TRIBUNNEWS.COM– Ternyata Republik Indonesia hampir gagal diproklamasikan pada waktunya. Apa penyebabnya?
Pertama, seminggu sebelumnya, pesawat yang ditumpangi dwitunggal Soekarno-Hatta pada kunjungan ke Dalat, Vietnam, dua kali mendarat darurat dan diserang pesawat Sekutu.
Kedua, Soekarno tidak mau menyatakan kemerdekaan karena enggan melangkahi peran Panitia Persiapan Kemerdekaan. Padahal waktu sangat sempit. Jepang menyerah, namun Sekutu belum mengambil alih kekuasaan atas Indonesia.
Inilah catatan wartawan senior Julius Pour dalam bukunya Djakarta 1945, Awal Revolusi Kemerdekaan, mengenai drama di sekitar 17 Agustus 1945, sebagian sengaja ditulis dengan ejaan lama untuk menunjukkan keotentikannya.
Cukilan bukunya dibuat oleh Mayong Suryo Laksono, seperti yang pernah dimuat di Majalah Intisari edisi Januari 2014 hasil cukilan dari.
Gempuran pasukan Sekutu di bawah pimpinan Jenderal Douglas MacArthur berhasil menekan pasukan Jepang di Asia Tenggara. Ketika mereka makin mendekati Tokyo, situasi pemerintahan dalam negeri Jepang dibuat makin buruk.
Baca: Proses Panjang Membuat Duplikat Bendera Pusaka, Diwarnai Hujan Tangis
Pada 7 Juli 1944, Kabinet Jepang rontok. Jenderal Kuniaki Koisi dilantik menjadi perdana menteri menggantikan Jenderal Hideki Tojo. Penguasa baru segera memperbarui janjinya bahwa Indonesia akan segera diberi kemerdekaan.

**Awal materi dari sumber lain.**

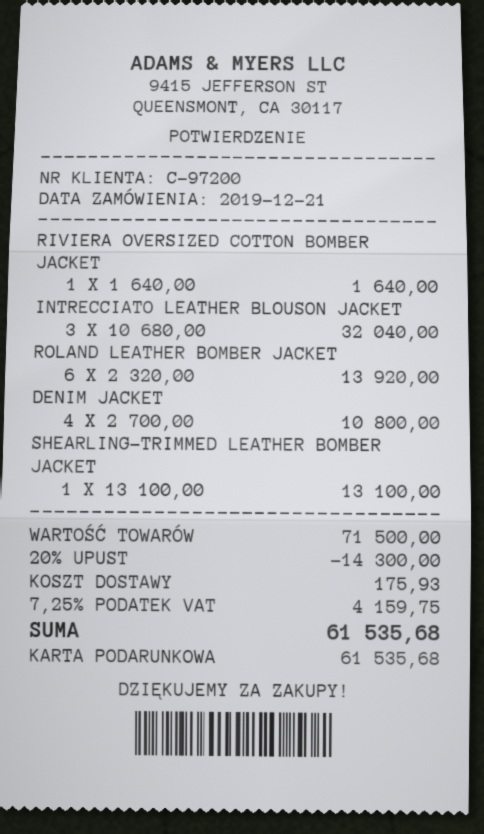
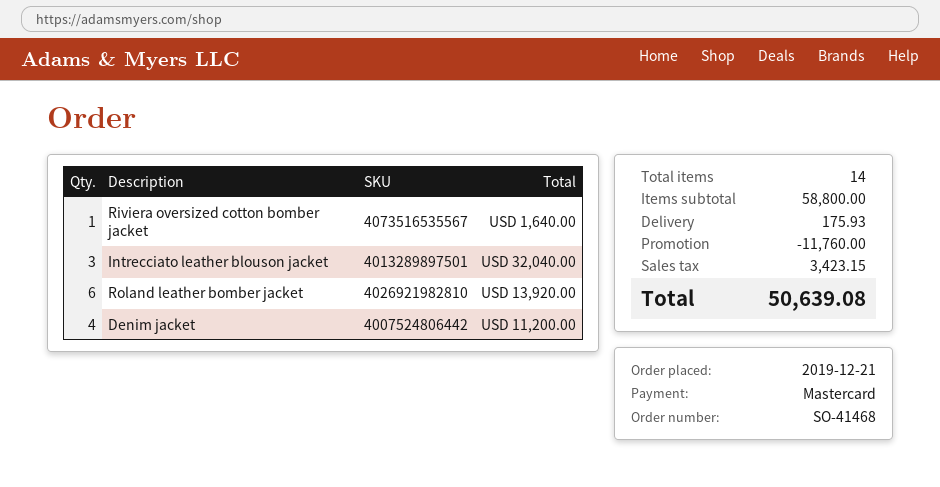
payment method: gift card -> Mastercard
DENIM JACKET: 4 for 10800.00 -> 4 for 11200.00
SHEARLING-TRIMMED LEATHER BOMBER JACKET: 1 for 13100.00 -> none
subtotal: 71500.00 -> 58800.00
discount: 14300.00 -> 11760.00
tax: 4159.75 -> 3423.15
total: 61535.68 -> 50639.08

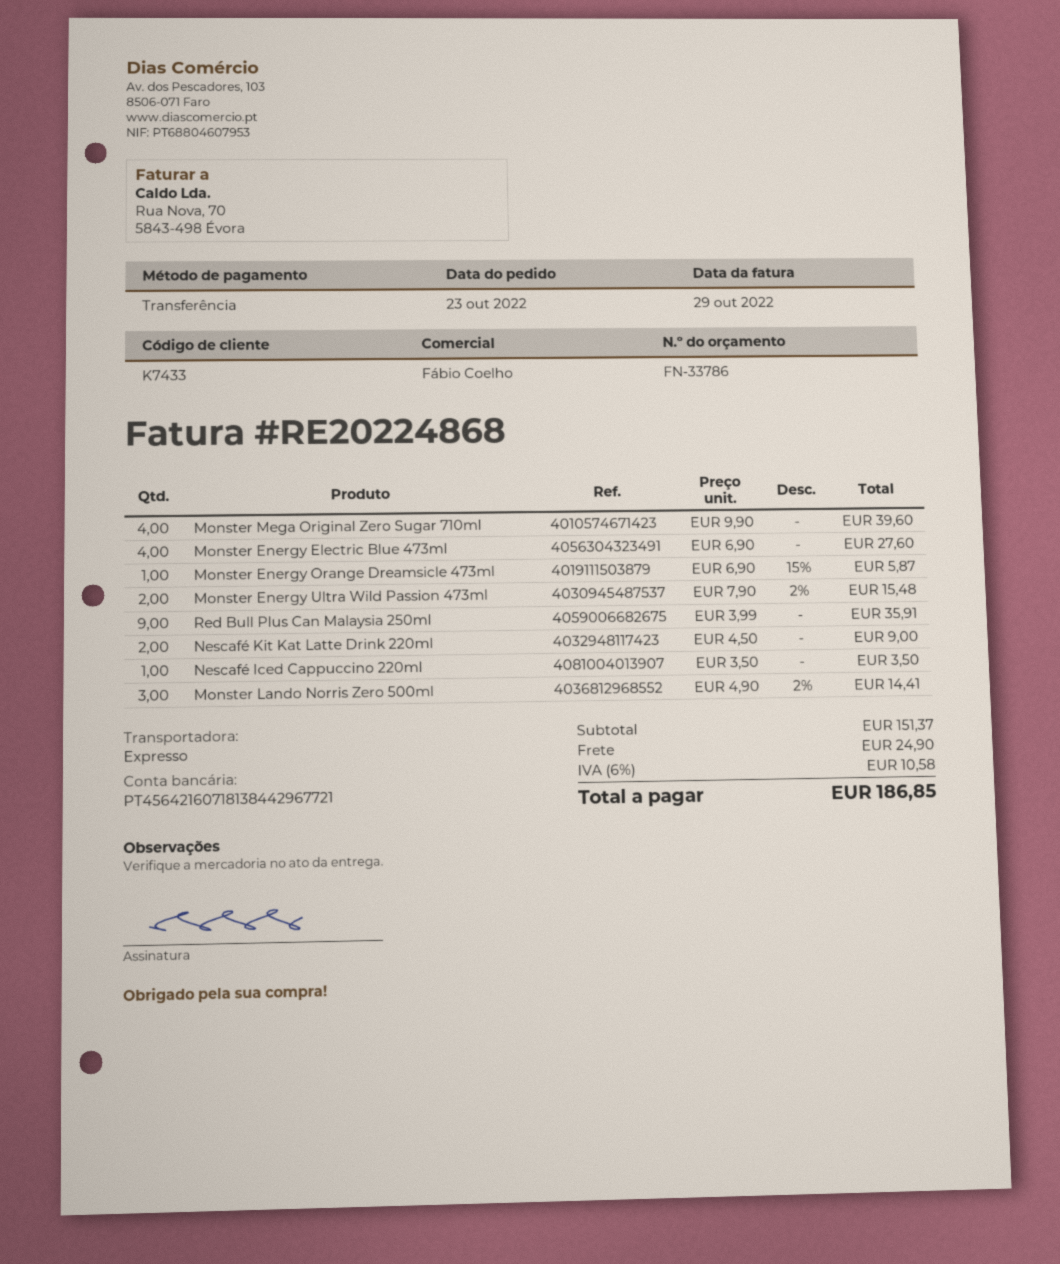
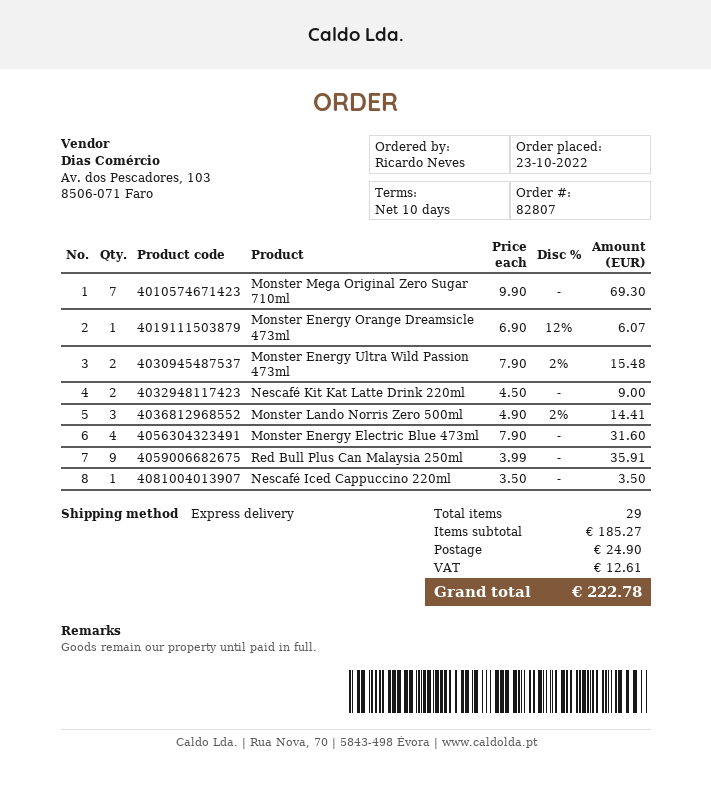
Monster Mega Original Zero Sugar 710ml: 4 x 9.90 = 39.60 -> 7 x 9.90 = 69.30
Monster Energy Electric Blue 473ml: 4 x 6.90 = 27.60 -> 4 x 7.90 = 31.60
Monster Energy Orange Dreamsicle 473ml: 1 x 6.90 - 15% = 5.87 -> 1 x 6.90 - 12% = 6.07
subtotal: 151.37 -> 185.27
tax: 10.58 -> 12.61
total: 186.85 -> 222.78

Dalam situasi transisional itu Jepang masih membagi wilayah Indonesia dalam tiga komando: Djawa dan Madoera di bawah Angkatan Darat XVI, Soematera di bawah kendali Angkatan Darat XXV, dan wilayah lainnya di bawah kendali Angkatan Laut bermarkas di Makassar.
Kedua angkatan tersebut di bawah kendali Marsekal Pangeran Terauchi, Panglima Besar Wilayah Selatan yang berkedudukan di Dalat, Indochina (sekarang Vietnam).
Maka pada awal Mei 1945, terbentuklah Dokuritsu Junbi Cosakai atau PPOPKI (Panitia Penjelidik Oeroesan-oeroesan Persiapan Kemerdekaan Indonesia yang didirikan melalui Maklumat Gunseikan No. 23 tanggal 29 April 1945.
Ketuanya adalah dr. K.R.T. Radjiman Wediodiningrat yang telah purna tugas sebagai dokter pribadi Soesoehoenan Pakoe Boewono X, dibantu dua orang wakil, yaitu Yasuo Ichibangase (orang Jepang sekaligus anggota istimewa), dan Raden Pandji Soeroso yang merangkap sekretaris.
Di luar tiga orang itu, PPOPKI memiliki 60 anggota. Sebanyak 54 anggota adalah orang Indonesia dari Djawa, Soematera, Soelawesi, dan Maloekoe; empat orang warga keturunan Cina, satu orang keturunan Arab, dan satu keturunan Eropa.
Juga ada tujuh orang Jepang yang merupakan anggota luar biasa, boleh mengikuti sidang tapi tidak memiliki hak suara.
Sidang berlangsung dalam dua masa persidangan. Yang pertama 29 Mei hingga 1 Juni 1945. Padahal pada 8 Mei 1945, Jerman menyerah kepada Sekutu, sehingga sejak saat itu Jepang harus berperang sendiri.